*EXERCISE*: Your answer must be an exact copy of the data below, minus any pictures.

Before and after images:
************

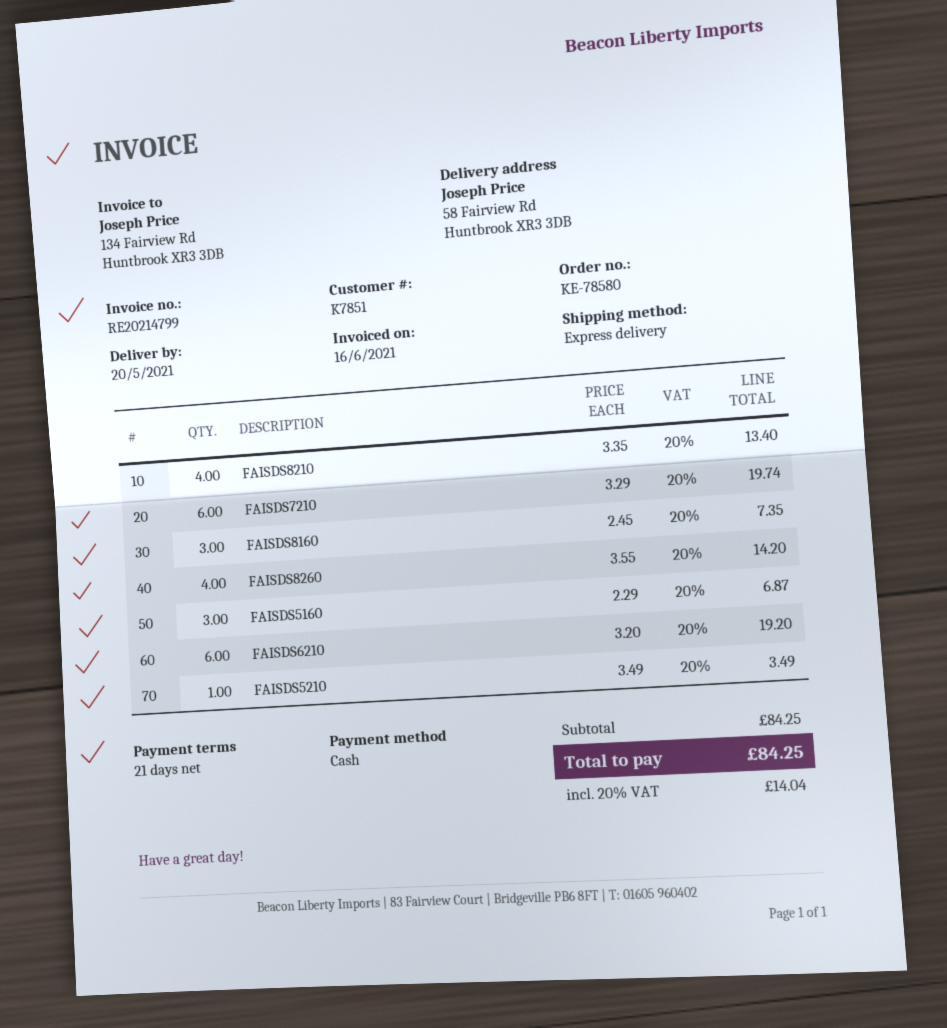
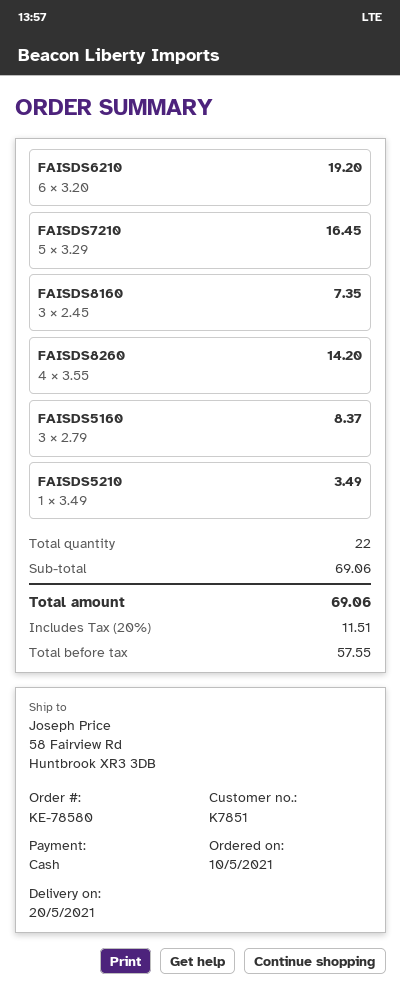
FAISDS8210: 4 x 3.35 = 13.40 -> none
FAISDS7210: 6 x 3.29 = 19.74 -> 5 x 3.29 = 16.45
FAISDS5160: 3 x 2.29 = 6.87 -> 3 x 2.79 = 8.37
subtotal: 84.25 -> 69.06
tax: 20% = 14.04 -> 20% = 11.51
total: 84.25 -> 69.06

************

*SOLUTION FOR THIS EXERCISE*:
FAISDS8210: 4 x 3.35 = 13.40 -> none
FAISDS7210: 6 x 3.29 = 19.74 -> 5 x 3.29 = 16.45
FAISDS5160: 3 x 2.29 = 6.87 -> 3 x 2.79 = 8.37
subtotal: 84.25 -> 69.06
tax: 20% = 14.04 -> 20% = 11.51
total: 84.25 -> 69.06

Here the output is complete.